Sorry to learn of his passing.  Prayers go out to his family.


----------



## to be tink

Such sad news!  I often got excellent advice from Cheshire Figment.  Prayers and warm thoughts go out to his family during this difficult time.


----------



## matheke

CF, thank you for all you did for the boards. Your sticky of ticketing was the most comprehensive post I had ever seen. We know how much you put to it and were always quick to update things as quickly as possible. I knew something was going on when your sticky was taken down because it was not updated. You will be missed. You may be gone be gone but you will not be forgotten.


----------



## grammimouse

Always so helpful and so patient with sharing information. What a vacancy to the Dis boards.  Prayers and condolences to all who cared.


----------



## Minnesota!

So very sad


----------



## jimmiej

Oh wow!  Sad to hear that.  He helped me a lot in planning my trips.


----------



## GaSleepingBeautyFan

I had the pleasure of meeting him once in Epcot. He was a very nice man and I loved how he had decorated his ECV.

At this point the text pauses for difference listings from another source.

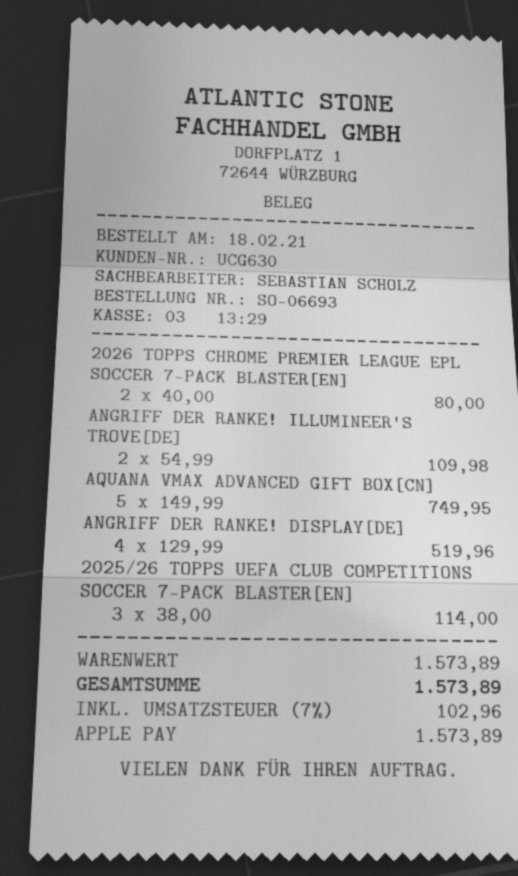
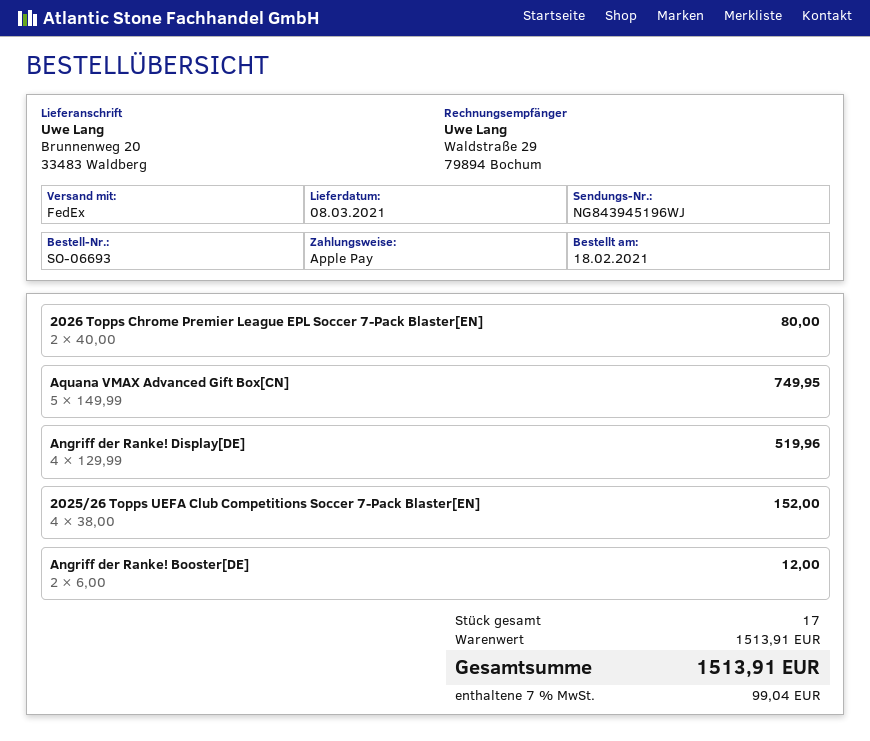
ANGRIFF DER RANKE! ILLUMINEER'S TROVE[DE]: 2 x 54.99 = 109.98 -> none
2025/26 TOPPS UEFA CLUB COMPETITIONS SOCCER 7-PACK BLASTER[EN]: 3 x 38.00 = 114.00 -> 4 x 38.00 = 152.00
Angriff der Ranke! Booster[DE]: none -> 2 x 6.00 = 12.00
subtotal: 1573.89 -> 1513.91
tax: 7% = 102.96 -> 7% = 99.04
total: 1573.89 -> 1513.91

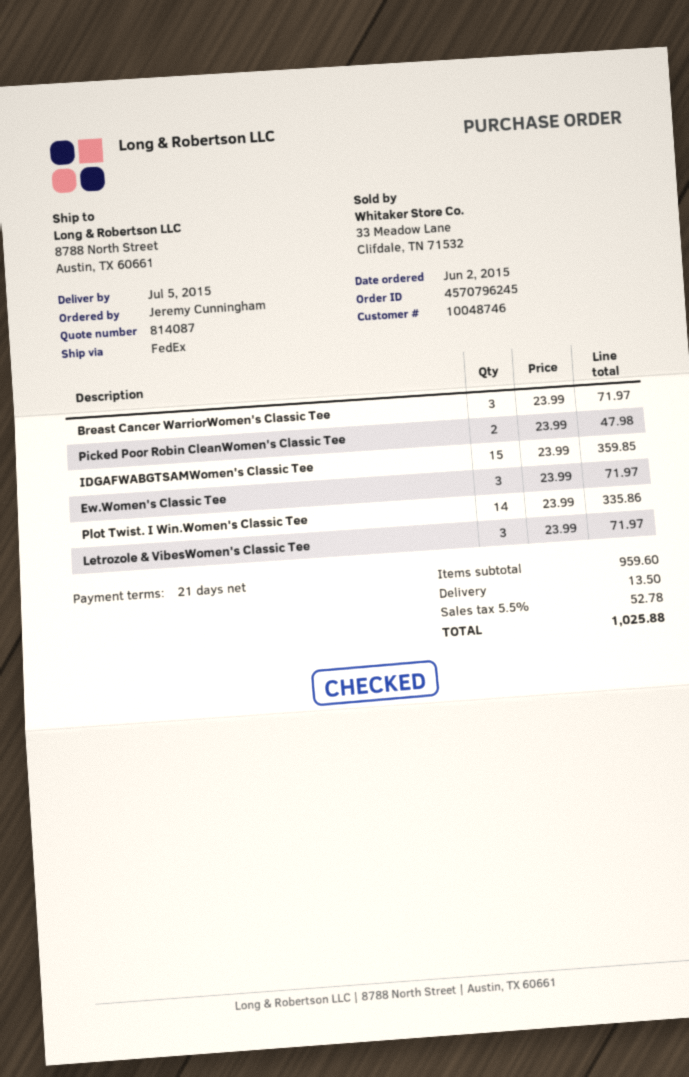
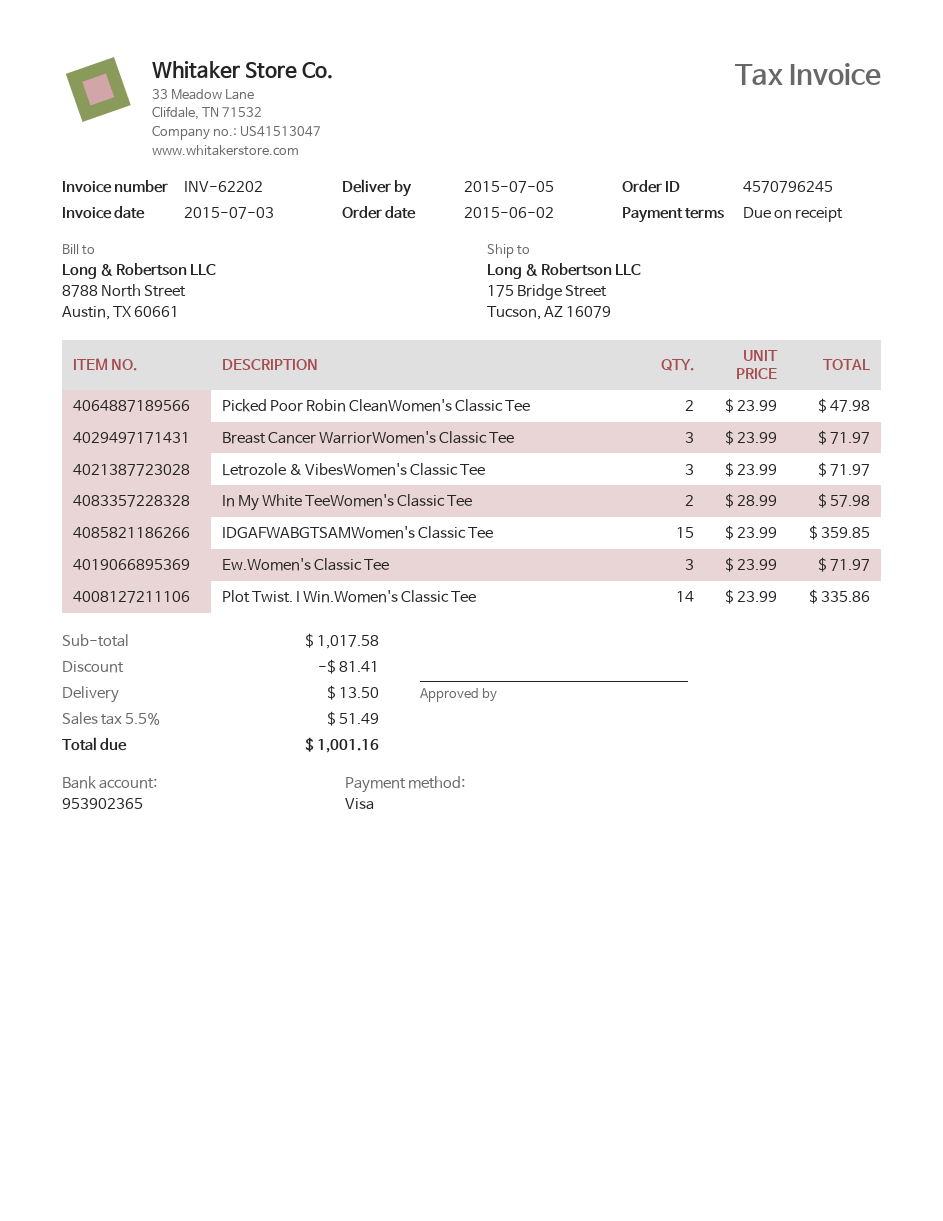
payment terms: 21 days -> on receipt
ship to: 8788 North Street, Austin, TX 60661 -> 175 Bridge Street, Tucson, AZ 16079
In My White TeeWomen's Classic Tee: none -> 2 x 28.99 = 57.98
subtotal: 959.60 -> 1017.58
discount: none -> 81.41
tax: 5.5% = 52.78 -> 5.5% = 51.49
total: 1025.88 -> 1001.16

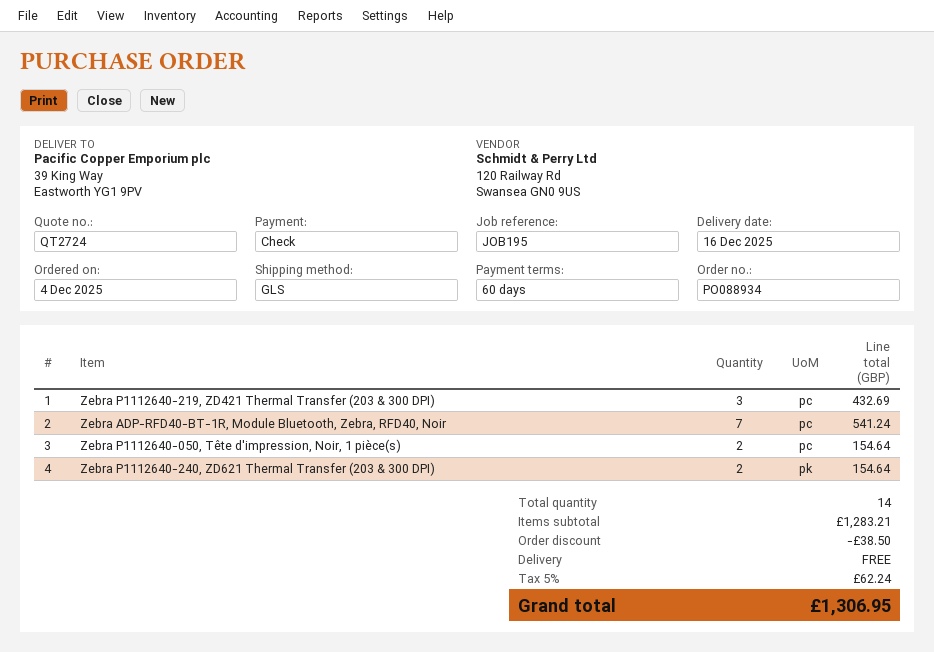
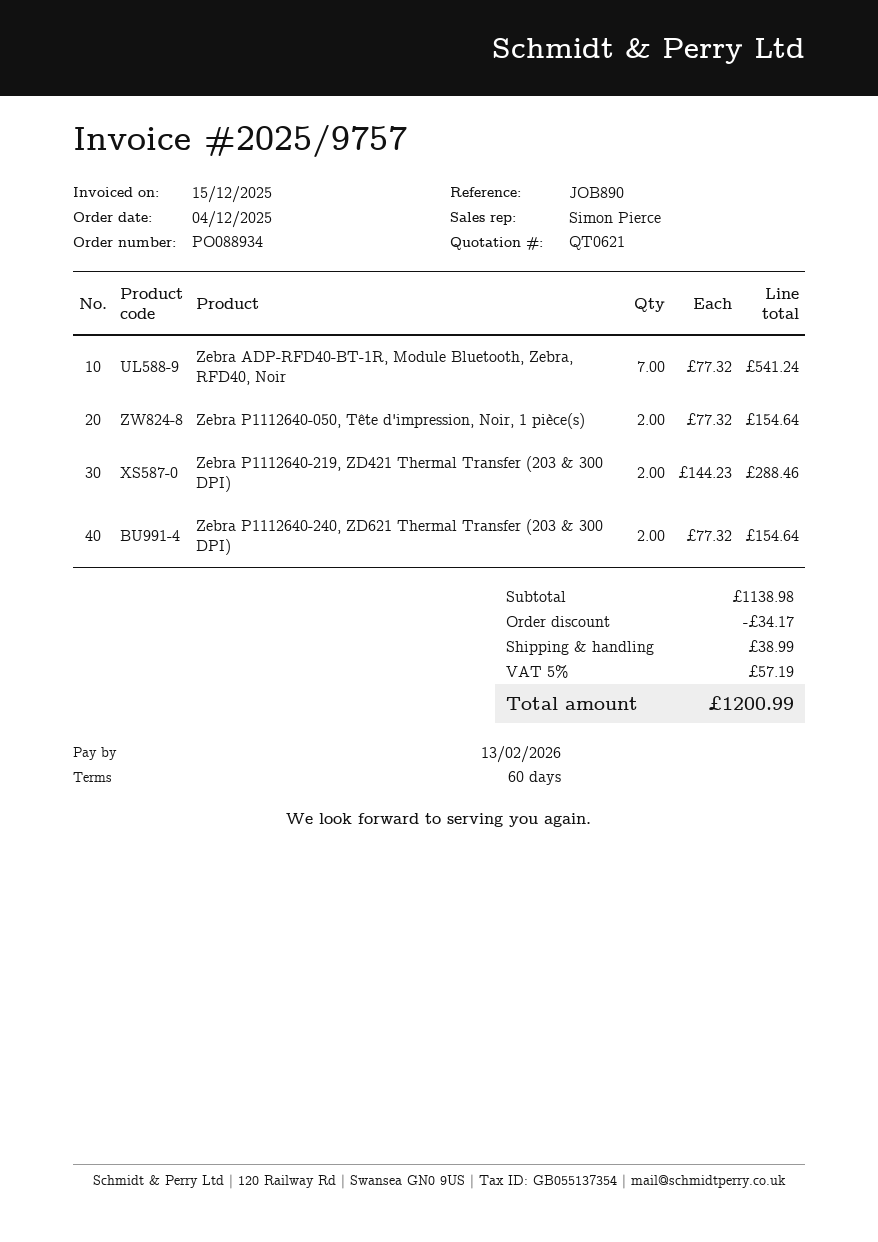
quote number: QT2724 -> QT0621
reference: JOB195 -> JOB890
Zebra P1112640-219, ZD421 Thermal Transfer (203 & 300 DPI): 3 for 432.69 -> 2 for 288.46
subtotal: 1283.21 -> 1138.98
discount: 38.50 -> 34.17
shipping: 0.00 -> 38.99
tax: 5% = 62.24 -> 5% = 57.19
total: 1306.95 -> 1200.99

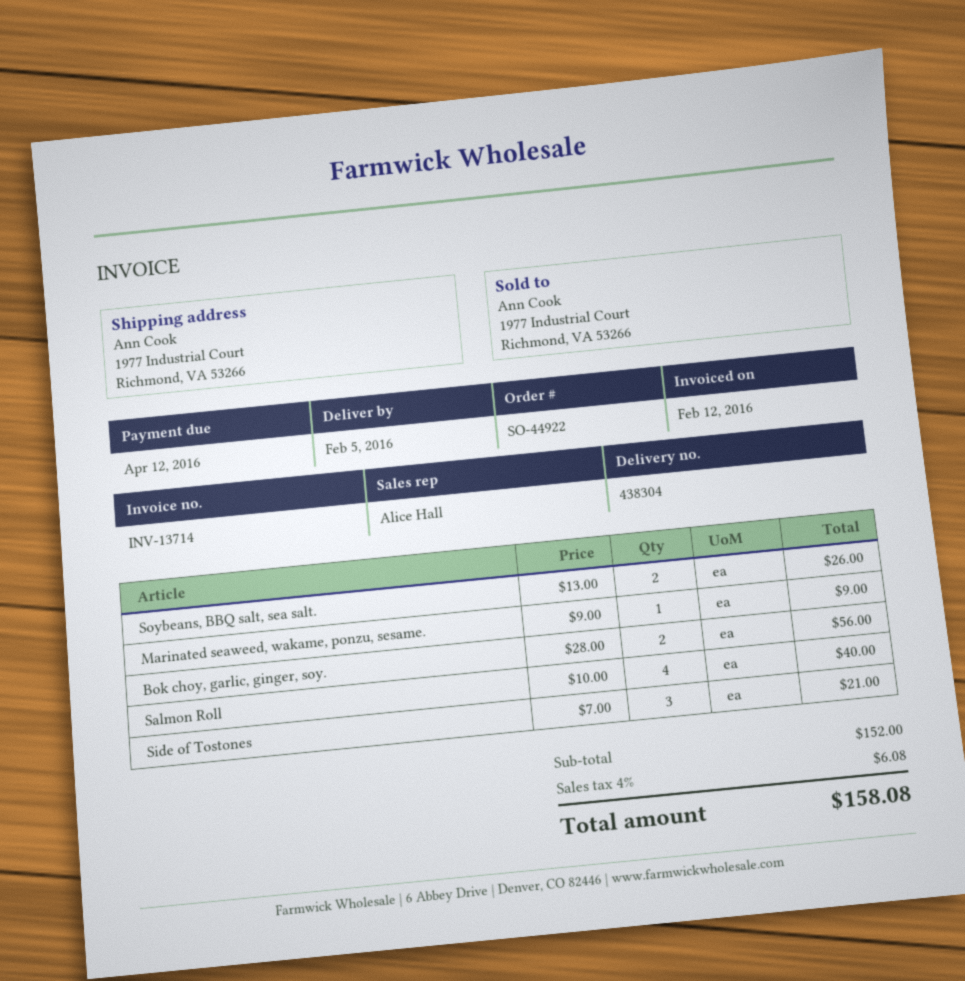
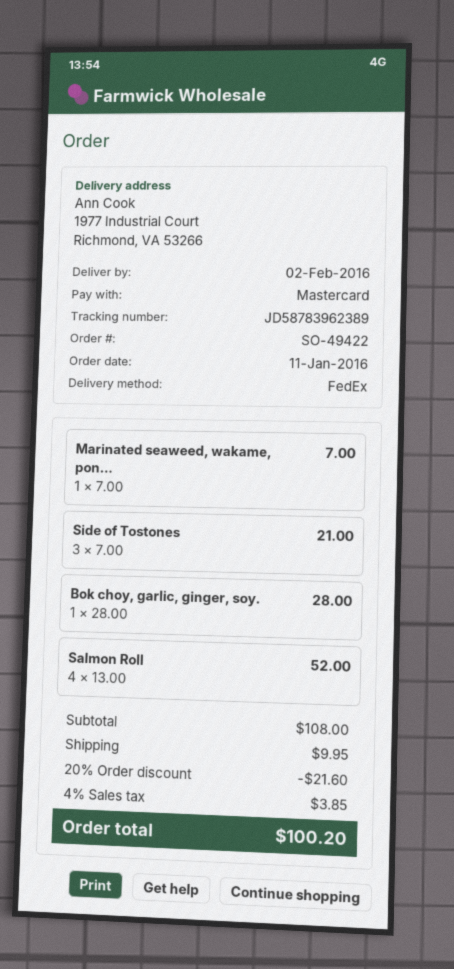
order number: SO-44922 -> SO-49422
delivery date: 2016-02-05 -> 2016-02-02
Soybeans, BBQ salt, sea salt.: 2 x 13.00 = 26.00 -> none
Marinated seaweed, wakame, ponzu, sesame.: 1 x 9.00 = 9.00 -> 1 x 7.00 = 7.00
Bok choy, garlic, ginger, soy.: 2 x 28.00 = 56.00 -> 1 x 28.00 = 28.00
Salmon Roll: 4 x 10.00 = 40.00 -> 4 x 13.00 = 52.00
subtotal: 152.00 -> 108.00
discount: none -> 20% = 21.60
shipping: none -> 9.95
tax: 4% = 6.08 -> 4% = 3.85
total: 158.08 -> 100.20

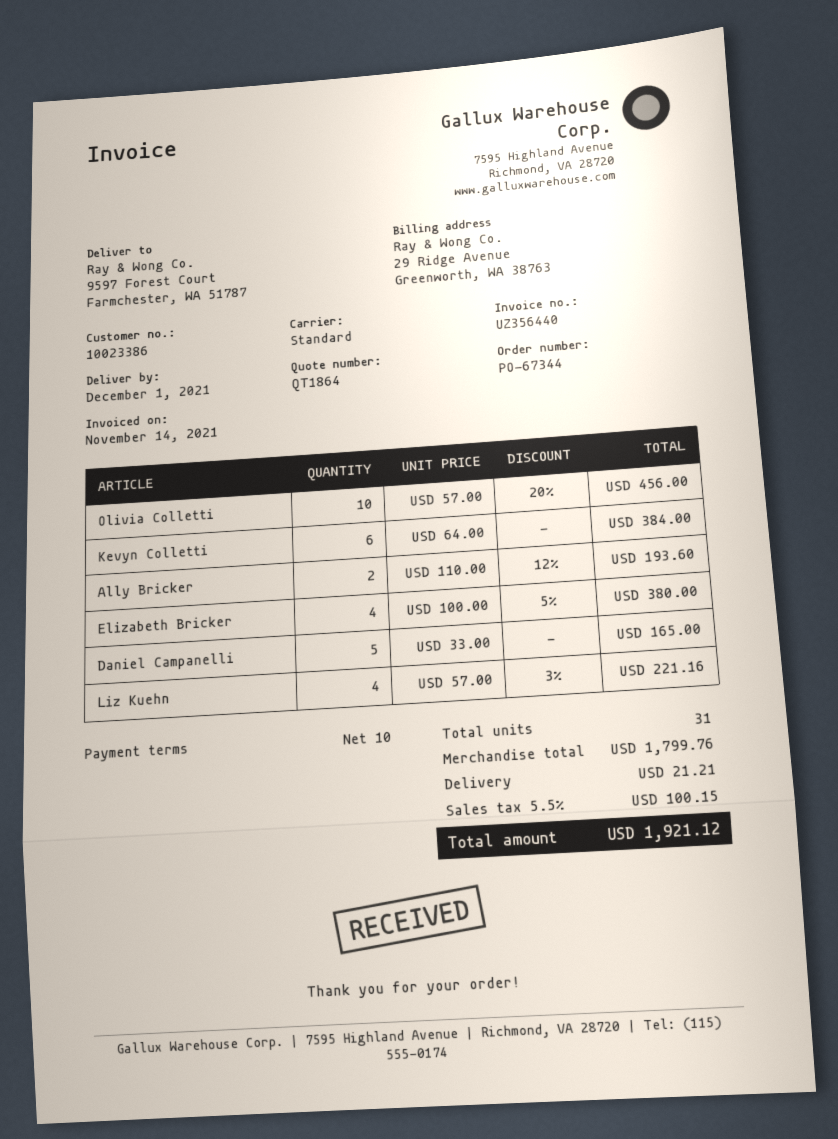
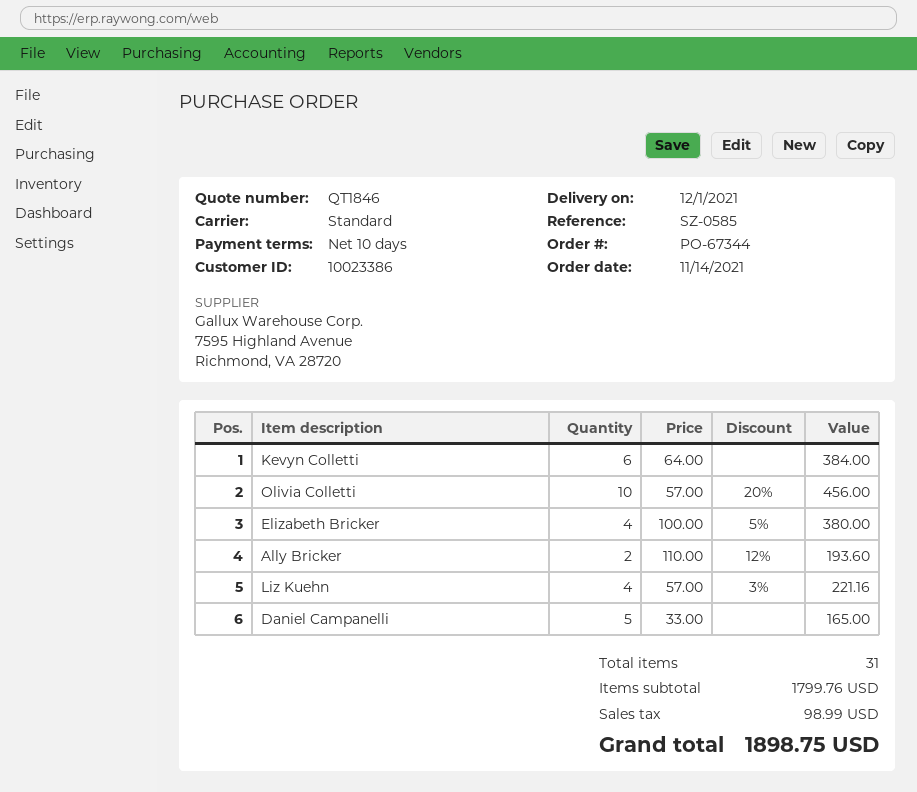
quote number: QT1864 -> QT1846
shipping: 21.21 -> none
tax: 100.15 -> 98.99
total: 1921.12 -> 1898.75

 My condolences to his friends and family. He will be missed.


----------



## pavicich

Condolences to His family and friends. He was so helpful and authentic in his desire to be nice and kind-never anything but genuine in how he tried to help. May he rest in peace.


----------



## pilferk

So sad. Rest in peace, my friend. And thank you for all the help you provded to me, and the many, many, many others on these boards. You were a true gentleman.


----------



## BLTtinkerbell

I am so sad to hear this. He helped me countless times. He will be greatly missed. Thoughts and prayers for his family & friends.


----------



## DisneyWishes14

This is such sad news.  He was so incredibly helpful and he will be terribly missed on these boards. My thoughts and prayers are with his family.


----------



## willowsnn3

So very sad to hear this.  I had always wanted to meet him and let him know how valuable his ticket info was to me. Prayers to his family and loved ones.


----------



## Tink575

This is such sad news, I know I had read his posts for many years, and gotten tips from them. He helped so many people over the years and will be at peace with his beloved wife. Thanks so much Mike.


----------



## cantwaittoseemickey

Very sad  to hear this. I have enjoyed reading his helpful posts through the years. My condolences to CF's family and friends.


----------



## bumbershoot

This is just so sad. We'll miss you, Mike.


----------



## Planogirl

This is just crazy sad. I always enjoyed reading his posts and talking to him. I noticed that he hadn't been around lately and wondered if he was OK.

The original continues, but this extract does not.